%%
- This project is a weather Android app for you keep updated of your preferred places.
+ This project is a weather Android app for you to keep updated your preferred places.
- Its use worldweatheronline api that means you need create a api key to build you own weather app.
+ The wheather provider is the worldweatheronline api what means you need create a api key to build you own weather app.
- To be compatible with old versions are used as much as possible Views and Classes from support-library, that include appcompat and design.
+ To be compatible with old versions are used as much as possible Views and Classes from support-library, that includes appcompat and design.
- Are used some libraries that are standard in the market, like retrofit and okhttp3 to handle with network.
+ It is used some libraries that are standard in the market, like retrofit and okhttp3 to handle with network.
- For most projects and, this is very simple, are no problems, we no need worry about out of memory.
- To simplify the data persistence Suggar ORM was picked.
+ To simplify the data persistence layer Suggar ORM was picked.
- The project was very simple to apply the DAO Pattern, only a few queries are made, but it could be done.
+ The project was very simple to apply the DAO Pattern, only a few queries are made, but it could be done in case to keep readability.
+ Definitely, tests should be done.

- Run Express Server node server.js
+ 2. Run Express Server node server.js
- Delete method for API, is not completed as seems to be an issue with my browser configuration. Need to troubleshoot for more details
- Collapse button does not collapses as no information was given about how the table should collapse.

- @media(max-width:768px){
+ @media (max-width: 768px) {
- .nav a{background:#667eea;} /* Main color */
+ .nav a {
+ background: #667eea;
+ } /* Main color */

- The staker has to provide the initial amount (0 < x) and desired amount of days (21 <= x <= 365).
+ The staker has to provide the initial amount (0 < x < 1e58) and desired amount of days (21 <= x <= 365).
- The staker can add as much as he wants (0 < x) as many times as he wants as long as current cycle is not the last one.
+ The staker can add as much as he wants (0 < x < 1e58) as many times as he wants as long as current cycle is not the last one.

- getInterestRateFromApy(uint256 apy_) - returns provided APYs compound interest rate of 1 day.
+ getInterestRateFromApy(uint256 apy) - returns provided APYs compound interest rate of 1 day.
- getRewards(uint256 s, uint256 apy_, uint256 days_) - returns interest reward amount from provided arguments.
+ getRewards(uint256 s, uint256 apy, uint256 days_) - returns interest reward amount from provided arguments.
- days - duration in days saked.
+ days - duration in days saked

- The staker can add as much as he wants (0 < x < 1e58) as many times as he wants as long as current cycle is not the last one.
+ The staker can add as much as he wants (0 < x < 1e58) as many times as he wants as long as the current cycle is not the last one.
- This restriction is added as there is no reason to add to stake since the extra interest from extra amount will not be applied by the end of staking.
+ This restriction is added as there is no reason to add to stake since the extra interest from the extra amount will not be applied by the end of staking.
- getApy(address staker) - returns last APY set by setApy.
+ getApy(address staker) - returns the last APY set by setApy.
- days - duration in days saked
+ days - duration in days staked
%%
▶ [EXERCISE BRIEF]: Could you write out every entry above exactly as it appears?

▶ [TASK ANSWER]:
- This project is a weather Android app for you keep updated of your preferred places.
+ This project is a weather Android app for you to keep updated your preferred places.
- Its use worldweatheronline api that means you need create a api key to build you own weather app.
+ The wheather provider is the worldweatheronline api what means you need create a api key to build you own weather app.
- To be compatible with old versions are used as much as possible Views and Classes from support-library, that include appcompat and design.
+ To be compatible with old versions are used as much as possible Views and Classes from support-library, that includes appcompat and design.
- Are used some libraries that are standard in the market, like retrofit and okhttp3 to handle with network.
+ It is used some libraries that are standard in the market, like retrofit and okhttp3 to handle with network.
- For most projects and, this is very simple, are no problems, we no need worry about out of memory.
- To simplify the data persistence Suggar ORM was picked.
+ To simplify the data persistence layer Suggar ORM was picked.
- The project was very simple to apply the DAO Pattern, only a few queries are made, but it could be done.
+ The project was very simple to apply the DAO Pattern, only a few queries are made, but it could be done in case to keep readability.
+ Definitely, tests should be done.

- Run Express Server node server.js
+ 2. Run Express Server node server.js
- Delete method for API, is not completed as seems to be an issue with my browser configuration. Need to troubleshoot for more details
- Collapse button does not collapses as no information was given about how the table should collapse.

- @media(max-width:768px){
+ @media (max-width: 768px) {
- .nav a{background:#667eea;} /* Main color */
+ .nav a {
+ background: #667eea;
+ } /* Main color */

- The staker has to provide the initial amount (0 < x) and desired amount of days (21 <= x <= 365).
+ The staker has to provide the initial amount (0 < x < 1e58) and desired amount of days (21 <= x <= 365).
- The staker can add as much as he wants (0 < x) as many times as he wants as long as current cycle is not the last one.
+ The staker can add as much as he wants (0 < x < 1e58) as many times as he wants as long as current cycle is not the last one.

- getInterestRateFromApy(uint256 apy_) - returns provided APYs compound interest rate of 1 day.
+ getInterestRateFromApy(uint256 apy) - returns provided APYs compound interest rate of 1 day.
- getRewards(uint256 s, uint256 apy_, uint256 days_) - returns interest reward amount from provided arguments.
+ getRewards(uint256 s, uint256 apy, uint256 days_) - returns interest reward amount from provided arguments.
- days - duration in days saked.
+ days - duration in days saked

- The staker can add as much as he wants (0 < x < 1e58) as many times as he wants as long as current cycle is not the last one.
+ The staker can add as much as he wants (0 < x < 1e58) as many times as he wants as long as the current cycle is not the last one.
- This restriction is added as there is no reason to add to stake since the extra interest from extra amount will not be applied by the end of staking.
+ This restriction is added as there is no reason to add to stake since the extra interest from the extra amount will not be applied by the end of staking.
- getApy(address staker) - returns last APY set by setApy.
+ getApy(address staker) - returns the last APY set by setApy.
- days - duration in days saked
+ days - duration in days staked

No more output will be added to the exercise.